WHAT THE EXERCISE ASKS: Each line below from the one containing "- Here are two" through the one containing "- highlight any" should be output exactly as it stands, and no other line should appear.
^^^^^^^^
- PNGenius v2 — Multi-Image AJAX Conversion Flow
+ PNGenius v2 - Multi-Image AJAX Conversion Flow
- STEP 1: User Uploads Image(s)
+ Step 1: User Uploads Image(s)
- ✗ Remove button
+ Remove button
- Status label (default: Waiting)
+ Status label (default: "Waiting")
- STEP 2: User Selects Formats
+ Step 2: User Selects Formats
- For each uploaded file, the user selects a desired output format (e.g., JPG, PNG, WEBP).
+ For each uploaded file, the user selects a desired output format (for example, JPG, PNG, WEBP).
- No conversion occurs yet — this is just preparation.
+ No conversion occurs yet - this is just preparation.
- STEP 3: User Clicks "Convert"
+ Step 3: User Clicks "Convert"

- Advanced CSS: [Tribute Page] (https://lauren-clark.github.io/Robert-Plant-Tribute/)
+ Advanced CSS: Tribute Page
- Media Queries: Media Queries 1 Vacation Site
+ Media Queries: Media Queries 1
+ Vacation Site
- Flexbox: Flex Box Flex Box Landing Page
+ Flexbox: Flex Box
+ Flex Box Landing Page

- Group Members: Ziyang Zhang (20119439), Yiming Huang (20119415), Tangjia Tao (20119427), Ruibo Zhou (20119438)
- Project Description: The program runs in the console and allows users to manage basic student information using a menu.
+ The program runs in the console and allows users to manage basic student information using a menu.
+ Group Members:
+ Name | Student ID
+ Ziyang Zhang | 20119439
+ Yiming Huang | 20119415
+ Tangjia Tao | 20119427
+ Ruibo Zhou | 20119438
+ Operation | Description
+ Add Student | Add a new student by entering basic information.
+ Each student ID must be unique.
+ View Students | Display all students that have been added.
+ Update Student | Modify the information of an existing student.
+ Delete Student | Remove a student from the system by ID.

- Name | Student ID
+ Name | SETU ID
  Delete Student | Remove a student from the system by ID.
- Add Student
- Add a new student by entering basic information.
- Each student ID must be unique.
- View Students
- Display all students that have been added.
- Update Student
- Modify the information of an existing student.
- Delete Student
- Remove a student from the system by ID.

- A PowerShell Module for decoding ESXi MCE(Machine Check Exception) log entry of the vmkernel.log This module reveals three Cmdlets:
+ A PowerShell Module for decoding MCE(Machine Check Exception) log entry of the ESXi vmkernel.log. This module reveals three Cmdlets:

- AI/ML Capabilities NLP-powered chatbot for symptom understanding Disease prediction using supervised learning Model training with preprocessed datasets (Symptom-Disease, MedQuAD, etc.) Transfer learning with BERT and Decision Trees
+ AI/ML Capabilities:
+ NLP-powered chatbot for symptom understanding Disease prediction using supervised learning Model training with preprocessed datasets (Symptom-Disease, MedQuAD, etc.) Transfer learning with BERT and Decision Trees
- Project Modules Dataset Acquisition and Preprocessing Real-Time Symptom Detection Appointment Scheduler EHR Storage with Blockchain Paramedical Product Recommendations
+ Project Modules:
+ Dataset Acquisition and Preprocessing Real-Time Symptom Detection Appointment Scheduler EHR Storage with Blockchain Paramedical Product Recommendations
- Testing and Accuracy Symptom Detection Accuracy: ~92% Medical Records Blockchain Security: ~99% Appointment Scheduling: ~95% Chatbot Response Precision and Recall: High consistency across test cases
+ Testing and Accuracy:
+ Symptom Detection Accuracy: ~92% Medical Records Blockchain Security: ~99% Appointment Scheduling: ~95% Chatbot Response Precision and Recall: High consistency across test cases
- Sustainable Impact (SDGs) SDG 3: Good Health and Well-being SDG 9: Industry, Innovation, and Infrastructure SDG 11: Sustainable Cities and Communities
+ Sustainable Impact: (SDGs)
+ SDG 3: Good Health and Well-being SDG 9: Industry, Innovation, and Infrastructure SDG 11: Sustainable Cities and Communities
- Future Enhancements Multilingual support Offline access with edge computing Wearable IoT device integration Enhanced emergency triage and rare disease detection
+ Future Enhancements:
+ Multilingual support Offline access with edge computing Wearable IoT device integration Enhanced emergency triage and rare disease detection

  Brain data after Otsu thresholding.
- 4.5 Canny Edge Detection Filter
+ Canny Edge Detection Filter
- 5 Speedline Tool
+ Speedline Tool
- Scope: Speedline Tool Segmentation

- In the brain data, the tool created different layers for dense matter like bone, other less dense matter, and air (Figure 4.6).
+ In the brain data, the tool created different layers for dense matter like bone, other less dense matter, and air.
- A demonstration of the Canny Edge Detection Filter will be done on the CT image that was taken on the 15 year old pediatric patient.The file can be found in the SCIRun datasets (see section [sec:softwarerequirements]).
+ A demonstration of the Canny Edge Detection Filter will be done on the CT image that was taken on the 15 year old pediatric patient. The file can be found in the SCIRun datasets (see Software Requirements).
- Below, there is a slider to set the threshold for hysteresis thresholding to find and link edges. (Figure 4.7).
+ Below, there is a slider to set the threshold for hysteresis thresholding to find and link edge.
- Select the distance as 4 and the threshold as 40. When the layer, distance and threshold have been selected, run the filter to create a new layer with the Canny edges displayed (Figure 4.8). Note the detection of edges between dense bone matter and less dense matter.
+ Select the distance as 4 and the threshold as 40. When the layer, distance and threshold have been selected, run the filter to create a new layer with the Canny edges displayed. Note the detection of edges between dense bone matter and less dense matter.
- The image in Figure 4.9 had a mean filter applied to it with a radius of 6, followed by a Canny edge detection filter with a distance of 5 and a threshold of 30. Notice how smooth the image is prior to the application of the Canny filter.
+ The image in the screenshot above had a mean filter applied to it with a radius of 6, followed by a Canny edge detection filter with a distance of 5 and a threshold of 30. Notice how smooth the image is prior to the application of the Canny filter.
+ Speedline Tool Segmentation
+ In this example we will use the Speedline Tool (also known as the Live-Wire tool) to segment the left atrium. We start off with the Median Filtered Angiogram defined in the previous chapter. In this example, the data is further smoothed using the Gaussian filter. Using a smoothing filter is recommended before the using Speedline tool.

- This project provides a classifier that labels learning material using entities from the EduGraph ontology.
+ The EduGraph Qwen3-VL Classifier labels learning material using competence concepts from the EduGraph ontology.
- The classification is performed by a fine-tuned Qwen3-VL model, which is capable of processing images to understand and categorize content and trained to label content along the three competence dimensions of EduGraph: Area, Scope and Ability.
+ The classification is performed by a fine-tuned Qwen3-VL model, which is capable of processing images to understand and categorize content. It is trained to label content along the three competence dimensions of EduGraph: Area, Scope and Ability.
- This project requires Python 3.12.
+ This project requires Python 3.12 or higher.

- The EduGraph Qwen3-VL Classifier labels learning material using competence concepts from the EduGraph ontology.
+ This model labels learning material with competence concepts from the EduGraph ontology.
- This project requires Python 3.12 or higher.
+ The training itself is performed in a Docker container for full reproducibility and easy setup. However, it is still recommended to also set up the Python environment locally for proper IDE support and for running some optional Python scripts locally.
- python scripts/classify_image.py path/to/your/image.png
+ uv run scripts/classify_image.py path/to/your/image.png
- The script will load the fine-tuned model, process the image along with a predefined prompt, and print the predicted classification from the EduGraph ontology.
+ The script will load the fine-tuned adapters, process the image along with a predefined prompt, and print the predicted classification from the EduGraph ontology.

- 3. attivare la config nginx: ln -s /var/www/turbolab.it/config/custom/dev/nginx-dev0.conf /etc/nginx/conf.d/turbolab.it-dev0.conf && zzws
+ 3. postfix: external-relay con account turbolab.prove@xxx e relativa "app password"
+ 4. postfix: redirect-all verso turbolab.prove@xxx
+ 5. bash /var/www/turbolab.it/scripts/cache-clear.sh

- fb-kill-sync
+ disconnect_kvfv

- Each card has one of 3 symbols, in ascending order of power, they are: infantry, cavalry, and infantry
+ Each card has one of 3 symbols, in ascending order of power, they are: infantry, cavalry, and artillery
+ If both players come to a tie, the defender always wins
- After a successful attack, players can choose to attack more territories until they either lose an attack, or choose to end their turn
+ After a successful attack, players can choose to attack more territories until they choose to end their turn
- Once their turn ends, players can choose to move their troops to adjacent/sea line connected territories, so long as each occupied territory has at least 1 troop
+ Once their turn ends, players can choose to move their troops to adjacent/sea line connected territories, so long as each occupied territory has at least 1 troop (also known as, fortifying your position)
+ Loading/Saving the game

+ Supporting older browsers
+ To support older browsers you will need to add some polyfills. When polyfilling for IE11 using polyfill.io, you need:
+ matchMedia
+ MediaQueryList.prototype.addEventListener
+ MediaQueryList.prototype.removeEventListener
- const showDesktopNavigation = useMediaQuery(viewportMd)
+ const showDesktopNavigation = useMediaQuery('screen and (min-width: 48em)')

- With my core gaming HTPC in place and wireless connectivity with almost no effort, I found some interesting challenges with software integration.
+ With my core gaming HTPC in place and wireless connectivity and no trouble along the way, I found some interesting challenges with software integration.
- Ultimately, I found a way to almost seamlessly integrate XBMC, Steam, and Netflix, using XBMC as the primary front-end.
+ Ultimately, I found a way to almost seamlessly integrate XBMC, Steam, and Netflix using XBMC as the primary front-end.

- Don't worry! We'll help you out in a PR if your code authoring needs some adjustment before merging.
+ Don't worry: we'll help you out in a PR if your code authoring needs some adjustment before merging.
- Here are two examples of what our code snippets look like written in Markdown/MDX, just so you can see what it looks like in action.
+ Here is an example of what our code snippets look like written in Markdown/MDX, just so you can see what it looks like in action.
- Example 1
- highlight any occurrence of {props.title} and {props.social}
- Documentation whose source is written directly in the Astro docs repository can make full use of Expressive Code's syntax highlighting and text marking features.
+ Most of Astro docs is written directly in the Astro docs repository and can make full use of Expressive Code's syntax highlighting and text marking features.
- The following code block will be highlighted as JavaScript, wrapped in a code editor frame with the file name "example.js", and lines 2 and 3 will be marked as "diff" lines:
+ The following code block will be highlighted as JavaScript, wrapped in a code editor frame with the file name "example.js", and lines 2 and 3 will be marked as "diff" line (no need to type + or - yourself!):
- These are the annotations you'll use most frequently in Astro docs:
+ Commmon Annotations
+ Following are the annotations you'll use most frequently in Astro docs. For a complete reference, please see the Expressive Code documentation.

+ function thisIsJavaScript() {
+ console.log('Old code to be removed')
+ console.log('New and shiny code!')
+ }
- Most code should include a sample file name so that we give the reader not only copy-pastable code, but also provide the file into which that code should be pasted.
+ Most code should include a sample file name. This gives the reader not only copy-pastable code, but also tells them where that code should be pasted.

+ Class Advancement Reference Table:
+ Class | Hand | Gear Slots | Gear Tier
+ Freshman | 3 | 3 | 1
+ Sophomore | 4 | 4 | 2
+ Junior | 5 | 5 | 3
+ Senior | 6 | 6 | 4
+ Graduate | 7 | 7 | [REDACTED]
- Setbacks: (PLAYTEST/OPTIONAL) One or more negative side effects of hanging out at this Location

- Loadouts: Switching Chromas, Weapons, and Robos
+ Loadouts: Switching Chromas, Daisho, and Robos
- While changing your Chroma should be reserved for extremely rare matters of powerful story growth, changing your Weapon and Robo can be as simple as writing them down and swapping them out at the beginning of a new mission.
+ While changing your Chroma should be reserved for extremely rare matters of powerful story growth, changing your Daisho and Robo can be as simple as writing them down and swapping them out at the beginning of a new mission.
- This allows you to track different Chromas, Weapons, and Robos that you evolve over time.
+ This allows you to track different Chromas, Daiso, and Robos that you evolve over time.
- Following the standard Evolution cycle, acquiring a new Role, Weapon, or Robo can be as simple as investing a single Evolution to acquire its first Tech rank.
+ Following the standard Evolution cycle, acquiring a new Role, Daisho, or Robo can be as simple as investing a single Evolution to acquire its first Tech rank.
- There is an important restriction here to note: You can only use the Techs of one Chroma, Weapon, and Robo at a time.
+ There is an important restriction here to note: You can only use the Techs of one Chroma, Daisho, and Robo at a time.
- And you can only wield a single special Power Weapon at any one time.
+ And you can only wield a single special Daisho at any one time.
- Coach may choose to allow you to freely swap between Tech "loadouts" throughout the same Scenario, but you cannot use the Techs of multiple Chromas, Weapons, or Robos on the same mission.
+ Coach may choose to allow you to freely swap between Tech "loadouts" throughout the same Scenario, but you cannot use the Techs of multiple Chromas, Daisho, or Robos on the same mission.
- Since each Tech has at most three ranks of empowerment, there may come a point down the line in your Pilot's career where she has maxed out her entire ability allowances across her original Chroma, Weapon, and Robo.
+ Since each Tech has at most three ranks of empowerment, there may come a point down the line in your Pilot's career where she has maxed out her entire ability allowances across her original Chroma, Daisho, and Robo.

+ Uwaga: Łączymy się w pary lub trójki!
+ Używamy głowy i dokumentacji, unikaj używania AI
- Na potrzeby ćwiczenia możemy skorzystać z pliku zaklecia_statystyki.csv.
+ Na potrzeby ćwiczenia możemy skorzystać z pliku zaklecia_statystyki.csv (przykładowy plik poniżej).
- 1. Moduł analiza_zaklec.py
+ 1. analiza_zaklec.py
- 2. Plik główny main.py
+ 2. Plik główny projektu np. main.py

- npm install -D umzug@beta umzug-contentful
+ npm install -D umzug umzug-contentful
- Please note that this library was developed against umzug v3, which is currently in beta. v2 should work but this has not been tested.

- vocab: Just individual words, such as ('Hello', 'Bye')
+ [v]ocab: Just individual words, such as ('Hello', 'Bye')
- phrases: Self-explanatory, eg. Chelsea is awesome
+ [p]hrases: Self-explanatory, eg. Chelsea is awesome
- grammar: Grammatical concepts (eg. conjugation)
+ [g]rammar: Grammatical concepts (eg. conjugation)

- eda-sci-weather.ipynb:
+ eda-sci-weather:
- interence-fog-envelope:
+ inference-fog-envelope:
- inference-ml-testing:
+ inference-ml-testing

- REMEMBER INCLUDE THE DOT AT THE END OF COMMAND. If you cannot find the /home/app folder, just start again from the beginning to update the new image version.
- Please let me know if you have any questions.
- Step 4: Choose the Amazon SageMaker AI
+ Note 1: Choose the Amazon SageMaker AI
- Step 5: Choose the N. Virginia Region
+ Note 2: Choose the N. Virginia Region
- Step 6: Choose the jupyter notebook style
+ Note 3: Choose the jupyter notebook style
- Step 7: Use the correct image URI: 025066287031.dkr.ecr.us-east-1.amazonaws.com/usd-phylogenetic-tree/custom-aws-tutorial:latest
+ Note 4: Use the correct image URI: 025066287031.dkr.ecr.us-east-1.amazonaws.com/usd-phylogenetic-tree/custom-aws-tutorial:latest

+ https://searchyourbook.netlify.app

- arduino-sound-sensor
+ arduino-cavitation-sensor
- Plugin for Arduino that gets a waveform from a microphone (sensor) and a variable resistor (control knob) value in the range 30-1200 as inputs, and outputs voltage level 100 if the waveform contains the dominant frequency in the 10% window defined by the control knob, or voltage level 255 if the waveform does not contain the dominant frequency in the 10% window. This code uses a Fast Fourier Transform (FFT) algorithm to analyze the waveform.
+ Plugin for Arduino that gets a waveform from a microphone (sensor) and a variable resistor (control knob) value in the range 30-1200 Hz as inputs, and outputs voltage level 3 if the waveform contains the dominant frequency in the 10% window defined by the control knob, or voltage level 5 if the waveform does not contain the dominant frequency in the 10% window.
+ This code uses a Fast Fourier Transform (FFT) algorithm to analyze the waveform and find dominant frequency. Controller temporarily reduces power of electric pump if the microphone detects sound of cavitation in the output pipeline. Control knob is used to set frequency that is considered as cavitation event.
^^^^^^^^
REPLY:
- Here are two examples of what our code snippets look like written in Markdown/MDX, just so you can see what it looks like in action.
+ Here is an example of what our code snippets look like written in Markdown/MDX, just so you can see what it looks like in action.
- Example 1
- highlight any occurrence of {props.title} and {props.social}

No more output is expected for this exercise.